Gravelotte, den 04.09.1914: "Ich bin jetzt wieder auf deutschem Boden. Morgen gehen wir wieder zur Front. 50 km von der Grenze entfernt liegt die Festung Verdun. Dort haben wir fünf Tage zur Belagerung gelegen. Bei Ravern-Éton waren wir von mittags 01:00 Uhr bis spät in die Nacht hinein im Gefecht. Was machen die anderen Brüder alle? Lieber Vater, Du warst vor 43 Jahren auch hier im Kriege bei Gravelotte. Ich habe mir gestern die Denkmäler angesehen. Wir kommen wahrscheinlich wieder nach Verdun zurück."

19.09.1914: "Im Heu liegend schreibe ich diesen Brief. Wir sind wieder vor Verdun, das ist eine sehr starke Festung. Unsere Artillerie schießt den ganzen Tag. Ich glaube, der Krieg dauert noch lange. Es regnet immer und man steht den ganzen Tag bis an die Knie im Wasser. 5 km von hier liegen tote Franzosen haufenweise herum. Die waren in Kolonnen herangekommen. Das hatte unsere Artillerie gesehen und da hineingeschossen."
26.09.1914: "Immer noch vor Verdun. Nachts werden wir mit dem Scheinwerfer beleuchtet. Montag und Dienstag haben wir schwer gekämpft. Als wir zurückgingen, bekamen wir starkes Artilleriefeuer von der Festung aus. Ich sitze hier so ganz allein auf einem Stein. 50 Schritt von mir liegen sechs tote Franzosen. Die haben auch gehofft, wieder nach Hause zu kommen."

09.10.1914: "Der große Wald hier vor Verdun wird so langsam zum stillen Friedhof. Die Franzosen machen nachts immer Sturmangriffe. Wenn Vater vom Krieg erzählte, dann haben wir wohl zugehört, aber, was das alles bedeutet, da haben wir nicht dran gedacht."

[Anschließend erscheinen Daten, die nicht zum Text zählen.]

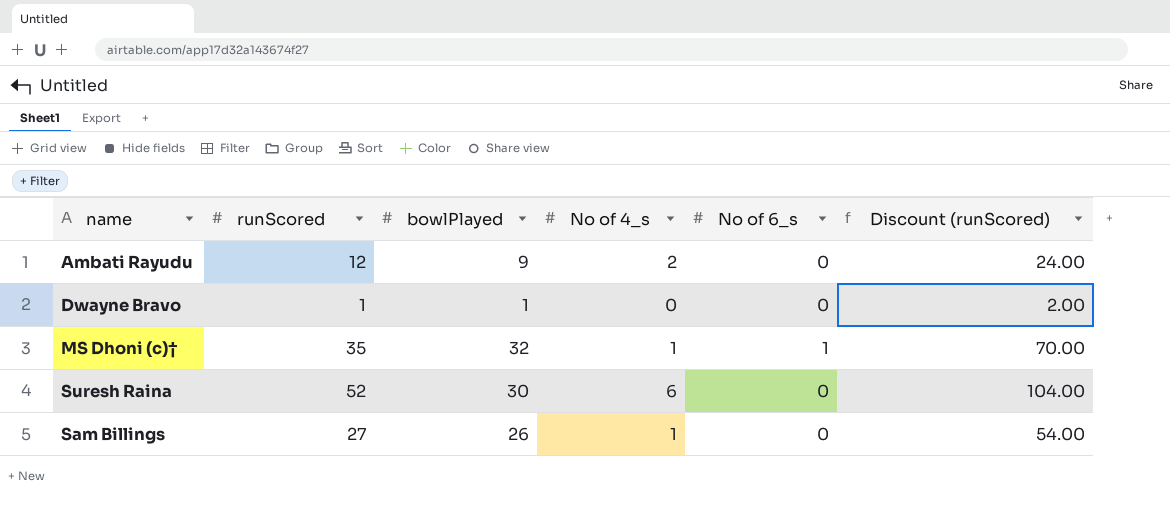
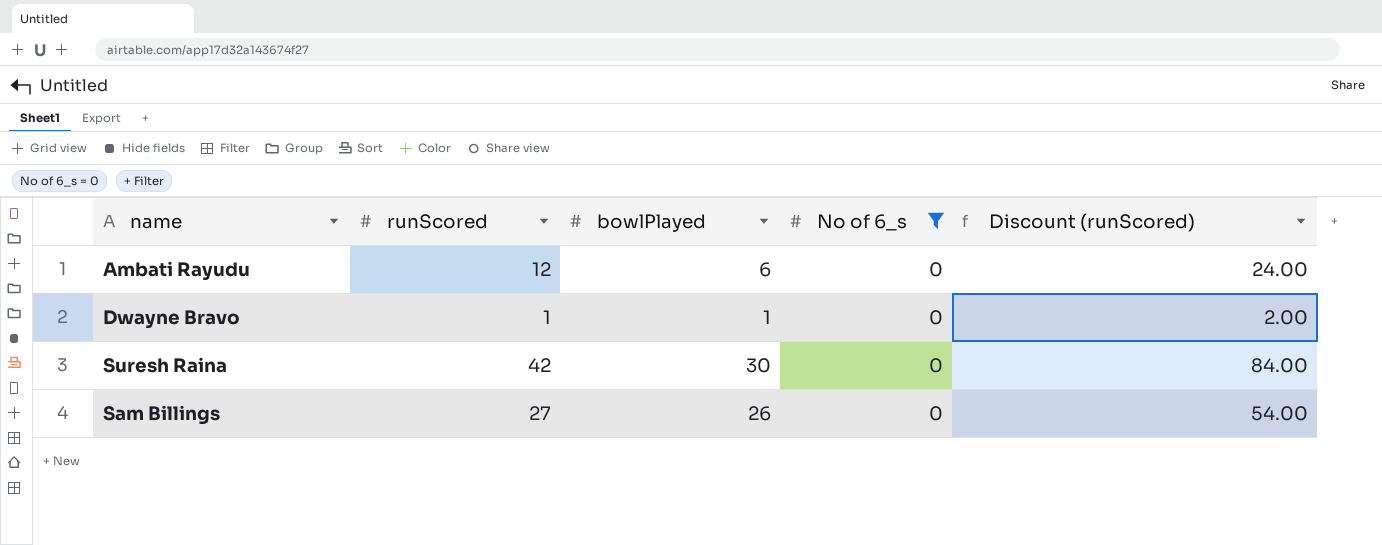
filter: none -> No of 6_s = 0
column No of 4_s | position: 4 -> none
Ambati Rayudu | bowlPlayed: 9 -> 6
Suresh Raina | runScored: 52 -> 42
Suresh Raina | Discount (runScored): 104.00 -> 84.00

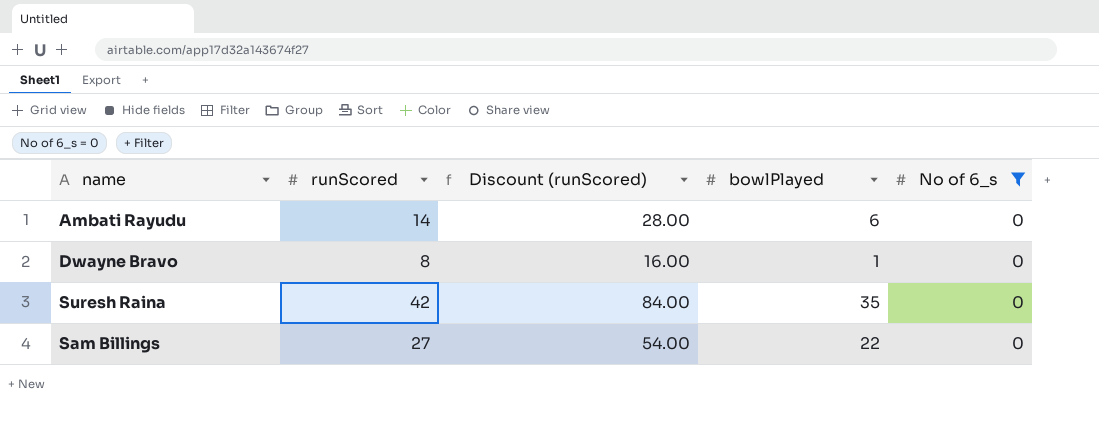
column Discount (runScored) | position: 5 -> 3
Ambati Rayudu | runScored: 12 -> 14
Ambati Rayudu | Discount (runScored): 24.00 -> 28.00
Dwayne Bravo | runScored: 1 -> 8
Dwayne Bravo | Discount (runScored): 2.00 -> 16.00
Suresh Raina | bowlPlayed: 30 -> 35
Sam Billings | bowlPlayed: 26 -> 22

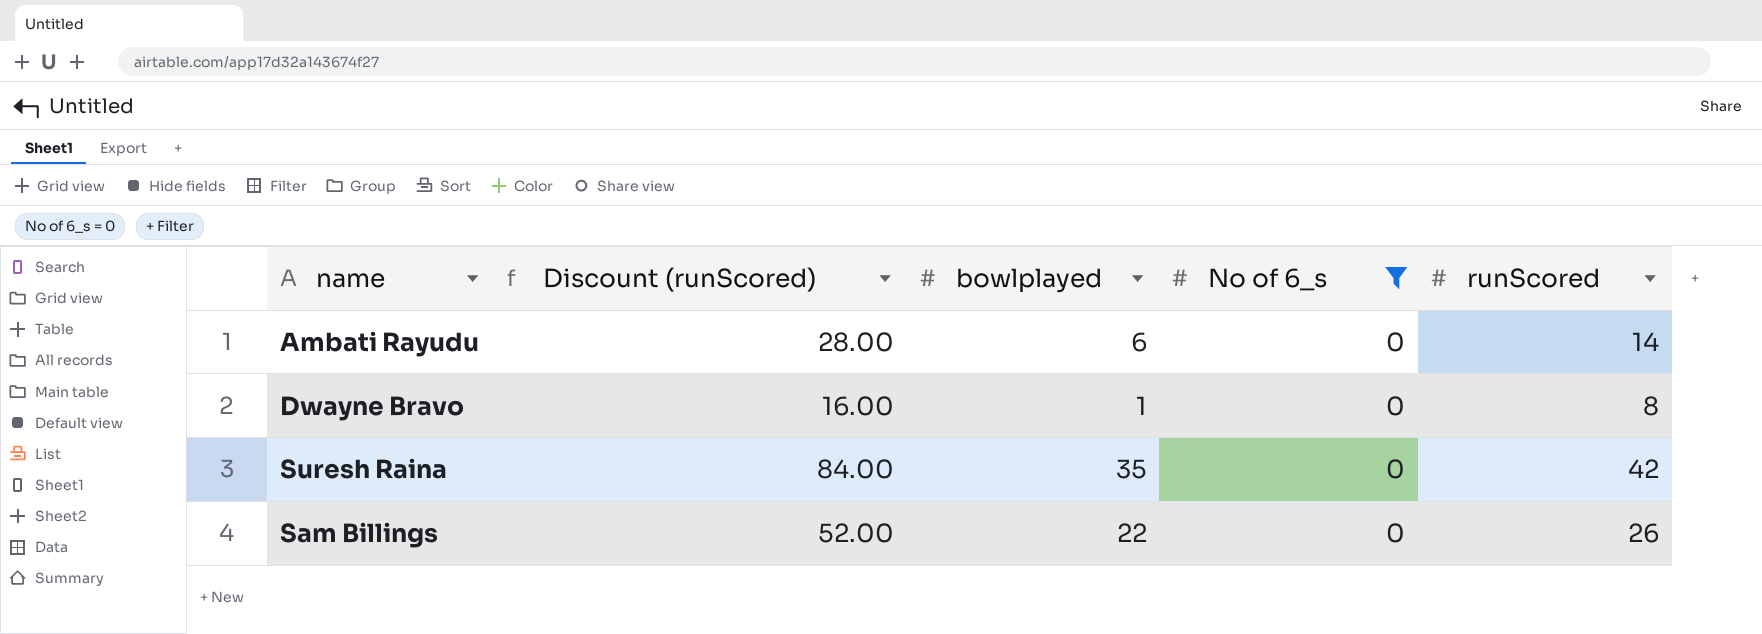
column name: bowlPlayed -> bowlplayed
column runScored | position: 2 -> 5
Sam Billings | Discount (runScored): 54.00 -> 52.00
Sam Billings | runScored: 27 -> 26

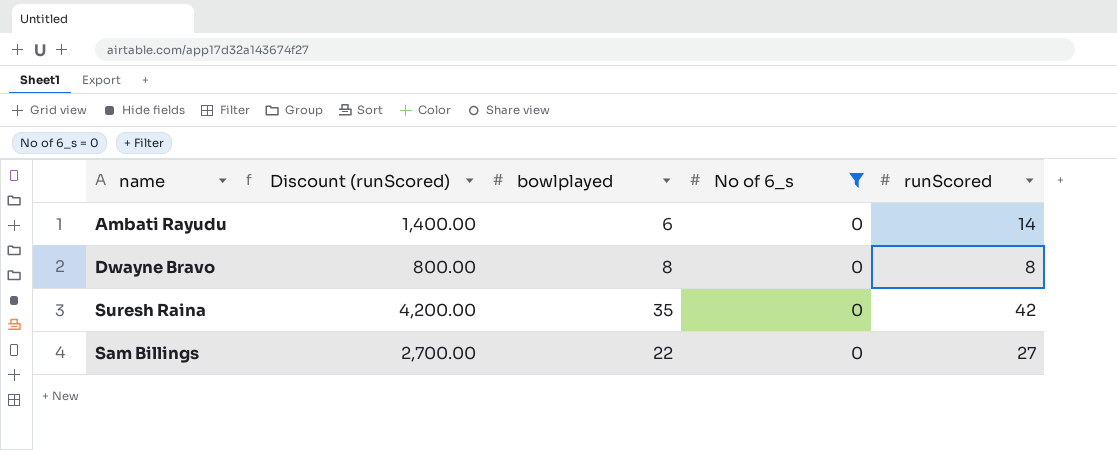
column Discount (runScored) | formula: [runScored] * 2 -> [runScored] * 100
Dwayne Bravo | bowlplayed: 1 -> 8
Sam Billings | runScored: 26 -> 27

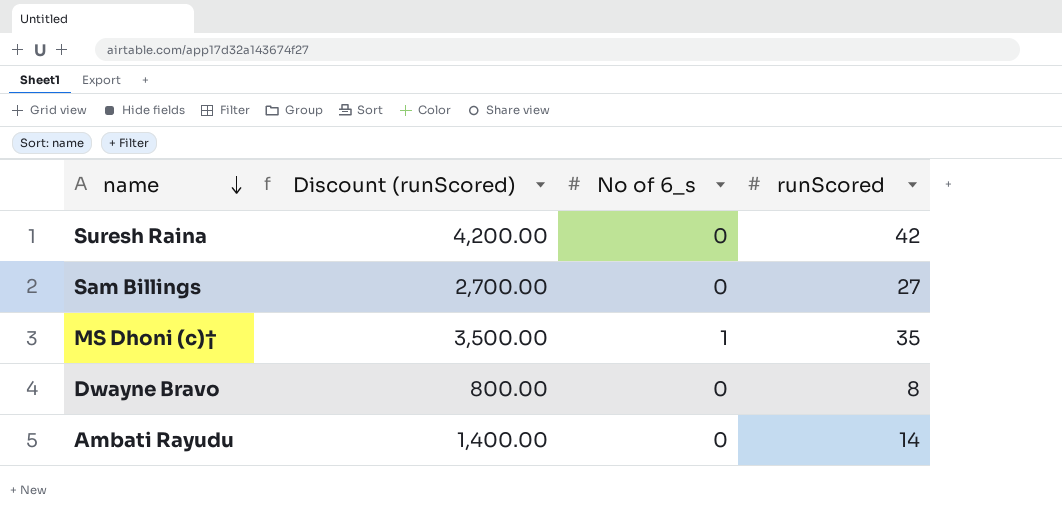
filter: No of 6_s = 0 -> none
row order: none -> name descending
column bowlplayed | position: 3 -> none

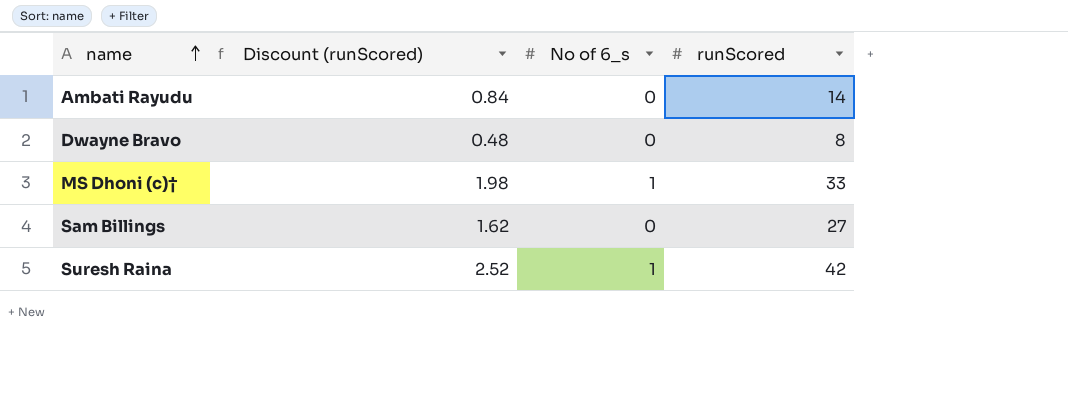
row order: name descending -> name ascending
column Discount (runScored) | formula: [runScored] * 100 -> [runScored] * 0.06
MS Dhoni (c)† | runScored: 35 -> 33
Suresh Raina | No of 6_s: 0 -> 1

11.10.1914: "Die Franzosen in der Festung schießen gut. Einer von uns hat den Helm auf das Seitengewehr gesteckt und ist damit durch den Schützengraben gegangen. Da haben sie ganze Salven drauf geschossen. Wir liegen oft bis zu 48 Stunden im Schützengraben ohne Essen und dürfen uns kaum bewegen."

10.11.1914: "Wir liegen jetzt in Belgien, ungefähr an der Nordsee. 31 Stunden dauerte die Fahrt."

25.11.1914: "Gestern haben wir einen treuen Kameraden beerdigt. Er wurde bei unserem Quartier von einer Granate erschlagen. Wir standen mit 15 Mann um das Grab herum und weinten, wie die Kinder."

29.11.1914: "Wir sind wieder vor Verdun auf dem Berg in unserer alten Stellung. Wenn ich hier die armen Kinder sehe, dann tut es mir leid. Gestern habe ich für zwei Kinder Zucker gekauft, die hatten große Freude."

Vier lange Jahre ist Hermann Süthold dann noch durch die französischen Schützengräben gegangen. In zäher Verbissenheit, großer Heimatliebe und treuer Kameradschaft hat er hier seinen Mann gestanden, bis dann einen Monat vor Kriegsende eine feindliche Granate dem müden Krieger den ewigen Frieden schenkte.

Der Kompanie-Führer: "Bei einem Feuerüberfall auf das rückwärtige Gebäude wurde er durch Granatsplitter tödlich getroffen. Er hat bis zum letzten Atemzuge treu seine Pflicht getan."
Hermann Süthold links, rechts Anton Scholtholt
Am 13.08.1914 wurde obiges Bild aus Metz nach Hause geschickt mit der Bemerkung: "Es kann in jeder Stunde losgehen." Links sitzt Hermann Süthold, rechts Anton Scholtholt.